The McKinley Library is a small public library in McKinley Park. It is located within a larger clubhouse in the park. The statue was located in the lobby, something you passed before entering the library.

 

Half a dozen years ago, the library was close to being closed. Local residents banded together to raise funds to save it. The Friends of East Sacramento initially raised $40,000 to keep the library open. More has been raised since.

 

A separate fund raising tour of remodeled homes was held to gather the funds needed to purchase a statue. The one they purchased is called Journey of the Imagination. It depicts a boy riding on a paper airplane. At the base is a boy reading a book. The idea was to inspire young people to reading as they entered the library. It cost $7,000. The statue was created by artist Gary Lee Price and it is not one of a kind. It's from a limited edition of 250. A new one can be purchased, though the price is now $8,600.

 

Sometime between 1:50 and 2:15 p.m. on May 24, the thieves (likely at least two considering the weight) rolled the red cart into the lobby. Evidently, they removed the bolts from the statue before getting the cart since the bolts were found where the cart is normally kept. They lifted the statue from the table, put it on the cart, and took it away. The exact procedure is unknown as there were no security cameras in the lobby.
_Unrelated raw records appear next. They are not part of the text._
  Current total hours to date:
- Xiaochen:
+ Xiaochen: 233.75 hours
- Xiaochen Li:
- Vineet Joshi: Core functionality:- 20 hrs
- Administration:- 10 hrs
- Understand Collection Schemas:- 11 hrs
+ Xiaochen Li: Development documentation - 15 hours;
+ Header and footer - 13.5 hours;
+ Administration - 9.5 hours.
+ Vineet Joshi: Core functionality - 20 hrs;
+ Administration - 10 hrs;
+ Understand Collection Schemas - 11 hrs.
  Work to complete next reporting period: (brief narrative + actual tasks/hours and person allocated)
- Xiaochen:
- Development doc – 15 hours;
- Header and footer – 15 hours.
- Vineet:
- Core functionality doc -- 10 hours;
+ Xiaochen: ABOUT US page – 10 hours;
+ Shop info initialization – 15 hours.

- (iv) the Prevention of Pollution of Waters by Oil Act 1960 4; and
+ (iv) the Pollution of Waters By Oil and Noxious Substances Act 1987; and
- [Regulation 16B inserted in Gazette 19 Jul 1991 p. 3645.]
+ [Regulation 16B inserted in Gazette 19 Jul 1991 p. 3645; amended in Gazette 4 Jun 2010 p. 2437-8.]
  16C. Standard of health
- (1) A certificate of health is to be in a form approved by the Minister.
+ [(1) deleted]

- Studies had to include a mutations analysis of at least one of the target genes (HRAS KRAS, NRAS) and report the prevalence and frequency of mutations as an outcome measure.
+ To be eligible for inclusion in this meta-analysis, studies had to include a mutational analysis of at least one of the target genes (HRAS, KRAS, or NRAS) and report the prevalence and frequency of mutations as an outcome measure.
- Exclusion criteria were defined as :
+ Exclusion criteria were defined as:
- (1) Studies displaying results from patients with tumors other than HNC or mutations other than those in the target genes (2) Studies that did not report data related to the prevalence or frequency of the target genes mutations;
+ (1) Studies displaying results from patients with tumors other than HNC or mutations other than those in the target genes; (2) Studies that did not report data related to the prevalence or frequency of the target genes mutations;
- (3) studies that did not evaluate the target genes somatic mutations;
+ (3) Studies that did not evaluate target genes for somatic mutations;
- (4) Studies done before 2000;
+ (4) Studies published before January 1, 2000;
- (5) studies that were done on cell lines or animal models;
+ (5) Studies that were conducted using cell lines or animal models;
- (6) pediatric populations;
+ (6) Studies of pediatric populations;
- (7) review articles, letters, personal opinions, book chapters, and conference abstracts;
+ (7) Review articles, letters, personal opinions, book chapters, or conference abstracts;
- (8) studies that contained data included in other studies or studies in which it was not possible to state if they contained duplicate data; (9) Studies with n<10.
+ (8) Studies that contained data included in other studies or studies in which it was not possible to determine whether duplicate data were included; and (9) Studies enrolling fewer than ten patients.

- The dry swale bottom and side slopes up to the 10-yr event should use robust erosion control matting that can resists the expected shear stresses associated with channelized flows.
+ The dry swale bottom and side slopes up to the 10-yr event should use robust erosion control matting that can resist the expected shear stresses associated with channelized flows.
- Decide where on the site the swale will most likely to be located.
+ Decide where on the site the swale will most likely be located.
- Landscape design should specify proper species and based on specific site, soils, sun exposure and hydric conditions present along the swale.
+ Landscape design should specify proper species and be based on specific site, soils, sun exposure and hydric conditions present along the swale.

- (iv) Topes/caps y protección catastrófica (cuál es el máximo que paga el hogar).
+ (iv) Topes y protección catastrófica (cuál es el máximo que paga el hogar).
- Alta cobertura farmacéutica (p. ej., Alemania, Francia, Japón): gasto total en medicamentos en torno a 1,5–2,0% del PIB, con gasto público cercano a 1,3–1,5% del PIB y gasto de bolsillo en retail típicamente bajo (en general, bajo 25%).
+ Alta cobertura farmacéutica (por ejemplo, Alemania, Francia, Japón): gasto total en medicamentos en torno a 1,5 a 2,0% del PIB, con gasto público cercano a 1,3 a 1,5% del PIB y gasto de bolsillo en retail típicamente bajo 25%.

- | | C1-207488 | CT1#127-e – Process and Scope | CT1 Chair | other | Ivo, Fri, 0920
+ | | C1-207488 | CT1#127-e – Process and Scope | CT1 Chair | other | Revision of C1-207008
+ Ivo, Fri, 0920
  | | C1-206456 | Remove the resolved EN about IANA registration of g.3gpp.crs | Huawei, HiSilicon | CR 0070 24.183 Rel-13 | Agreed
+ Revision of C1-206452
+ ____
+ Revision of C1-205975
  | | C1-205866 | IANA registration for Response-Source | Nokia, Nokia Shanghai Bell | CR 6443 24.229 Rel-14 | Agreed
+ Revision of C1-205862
No one ever thought it would be necessary to have a camera there.

 

Still, you might wonder how anyone could pull this off in the middle of the day. There must have been people walking around. My guess is the theft was so brazen no one recognized it for what it was. I imagine if I had walked through the lobby on my way to the library and saw two men placing the statue on a cart and rolling it away, I would have assumed they worked for the library and thought nothing of it. No one would steal a 110-pound bronze statue in front of the public in the middle of the day, would they?

 

Unfortunately, unless they are captured soon, the fate of the statue is probably the junk heap. It will most likely be sold for scrap for a tidy sum of money, though not $7,000. For the library's patrons, it is a terribly sad thought.